In the hospital parking lot, he shut off the engine and turned his body toward her, his jeans sliding easily on the new leather, and hooked his arm over the seat back. "Sweetie, are you ready for this? You don't have to do i
t right now."
Peri closed her eyes. "I have to do it now. I should have done it before. I should have always done it. I can't leave her alone one more day in that place."
"She's doing great. Rosie's been there to see her as often as possible. Garnet even called to tell me how well she's doing."
"Has Graham seen her?" Peri's eyes widened.
Carl shook his head. "No. No he hasn't."
"Who's Rosie again?"
"Rosie? Your neighbor--oh, well, she's the one I told you about. The woman who found the kids. Who called the ambulance?"
Peri shook her head and sighed, running one hand through her hair, which was still damp from her shower. "Oh yeah. The one who saved my kids. From me. She must be something."
"She's a nurse. She really likes the kids, too."
Peri almost smiled. "Yeah. Likes the kids."

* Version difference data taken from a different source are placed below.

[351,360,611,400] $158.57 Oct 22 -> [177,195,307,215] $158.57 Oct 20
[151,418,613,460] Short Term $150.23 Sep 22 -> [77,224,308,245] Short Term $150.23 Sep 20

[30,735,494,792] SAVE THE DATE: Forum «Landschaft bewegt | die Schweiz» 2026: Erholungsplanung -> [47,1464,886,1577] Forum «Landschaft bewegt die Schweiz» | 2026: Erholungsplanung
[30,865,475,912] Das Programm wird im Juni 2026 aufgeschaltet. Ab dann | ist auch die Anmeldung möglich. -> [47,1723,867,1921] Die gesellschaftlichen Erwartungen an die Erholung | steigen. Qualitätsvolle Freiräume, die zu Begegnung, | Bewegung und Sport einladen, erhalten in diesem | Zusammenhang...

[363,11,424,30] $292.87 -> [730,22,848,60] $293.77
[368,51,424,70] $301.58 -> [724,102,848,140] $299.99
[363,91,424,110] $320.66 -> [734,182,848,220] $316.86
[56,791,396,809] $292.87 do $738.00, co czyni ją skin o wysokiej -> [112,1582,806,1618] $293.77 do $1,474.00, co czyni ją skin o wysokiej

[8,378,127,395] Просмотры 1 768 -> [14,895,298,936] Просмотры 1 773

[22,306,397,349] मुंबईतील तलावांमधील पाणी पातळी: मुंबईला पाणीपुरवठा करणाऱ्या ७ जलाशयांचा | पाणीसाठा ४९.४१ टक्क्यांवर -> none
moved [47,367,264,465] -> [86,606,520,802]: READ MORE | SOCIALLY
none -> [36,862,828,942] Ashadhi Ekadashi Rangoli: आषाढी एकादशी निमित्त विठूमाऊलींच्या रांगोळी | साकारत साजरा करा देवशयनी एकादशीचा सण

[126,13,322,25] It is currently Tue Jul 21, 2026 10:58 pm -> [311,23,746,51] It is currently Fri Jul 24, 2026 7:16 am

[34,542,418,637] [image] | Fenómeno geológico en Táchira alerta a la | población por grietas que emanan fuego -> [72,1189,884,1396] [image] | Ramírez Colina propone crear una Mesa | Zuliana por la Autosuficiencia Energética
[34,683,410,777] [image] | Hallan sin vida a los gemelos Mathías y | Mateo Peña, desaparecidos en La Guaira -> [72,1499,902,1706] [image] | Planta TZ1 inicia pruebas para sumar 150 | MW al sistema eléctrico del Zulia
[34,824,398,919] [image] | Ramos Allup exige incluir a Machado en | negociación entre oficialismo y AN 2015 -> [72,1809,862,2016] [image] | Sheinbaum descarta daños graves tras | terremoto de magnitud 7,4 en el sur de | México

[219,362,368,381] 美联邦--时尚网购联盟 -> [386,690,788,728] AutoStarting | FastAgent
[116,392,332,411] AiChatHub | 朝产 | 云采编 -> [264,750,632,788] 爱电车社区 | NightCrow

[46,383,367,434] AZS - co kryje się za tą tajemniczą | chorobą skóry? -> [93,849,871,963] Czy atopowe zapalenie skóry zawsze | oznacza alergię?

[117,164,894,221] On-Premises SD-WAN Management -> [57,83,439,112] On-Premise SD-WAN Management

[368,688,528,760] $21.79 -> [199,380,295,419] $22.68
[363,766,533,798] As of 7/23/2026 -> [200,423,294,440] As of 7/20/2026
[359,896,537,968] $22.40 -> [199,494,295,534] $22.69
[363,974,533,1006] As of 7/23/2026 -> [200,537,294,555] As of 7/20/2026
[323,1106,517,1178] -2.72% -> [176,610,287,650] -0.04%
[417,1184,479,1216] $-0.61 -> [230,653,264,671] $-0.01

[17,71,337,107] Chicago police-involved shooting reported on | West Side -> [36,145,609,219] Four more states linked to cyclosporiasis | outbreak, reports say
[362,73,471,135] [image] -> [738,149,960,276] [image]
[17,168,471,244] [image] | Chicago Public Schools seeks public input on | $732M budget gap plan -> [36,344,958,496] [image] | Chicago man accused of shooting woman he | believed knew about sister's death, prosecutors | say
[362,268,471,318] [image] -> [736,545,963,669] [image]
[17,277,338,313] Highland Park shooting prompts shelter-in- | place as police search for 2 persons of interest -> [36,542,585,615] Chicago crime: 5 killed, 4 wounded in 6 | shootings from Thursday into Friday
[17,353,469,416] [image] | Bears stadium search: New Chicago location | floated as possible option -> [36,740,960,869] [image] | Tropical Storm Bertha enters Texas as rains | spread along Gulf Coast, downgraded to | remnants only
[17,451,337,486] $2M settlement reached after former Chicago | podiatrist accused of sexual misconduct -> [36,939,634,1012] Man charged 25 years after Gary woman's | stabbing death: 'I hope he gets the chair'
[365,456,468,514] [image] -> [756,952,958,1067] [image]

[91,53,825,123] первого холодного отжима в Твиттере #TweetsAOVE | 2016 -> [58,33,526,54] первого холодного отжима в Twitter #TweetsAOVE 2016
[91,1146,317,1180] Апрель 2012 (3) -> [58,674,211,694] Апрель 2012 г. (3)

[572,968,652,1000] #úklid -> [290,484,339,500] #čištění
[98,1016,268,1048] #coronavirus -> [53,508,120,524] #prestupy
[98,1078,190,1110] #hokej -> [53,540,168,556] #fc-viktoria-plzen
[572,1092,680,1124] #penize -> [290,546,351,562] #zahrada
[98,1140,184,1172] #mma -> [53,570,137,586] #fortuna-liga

Carl looked at her tentatively, expecting her to rehash the conversation they'd had a couple of days ago about why he left Janice. Peri thought he was some sort of woman magnet, and maybe he was in a superficial way, a first date kind of way, all sort of gals jostling around him. But after awhile, the crowd would thin and then disappear altogether. He was alone, wasn't he? He was trying to rustle up a date at the bridge center, for Christ's sake. Carl didn't have what it took to keep anyone. The only woman who stayed with him was Mrs. Trimble, Louise, but that was because she lived next door. But if she had a mobile home, who knew?
"Come on, let's go see Brooke. She's going to be flat out thrilled to see you." He opened his door and swung a leg out.
"Dad?"
"What?" he said, looking at Peri hunched up in the corner of the seat.
"Oh, nothing. Let's go."
"Good girl." Carl reached out a hand and squeezed her softly, holding on until she pushed on the handle and opened the door.
Two doctors and Fran met them by the nurses' station. He hoped Peri didn't notice how the doctors eyed her, judgment in their expressions, but Fran moved toward her and took her hand.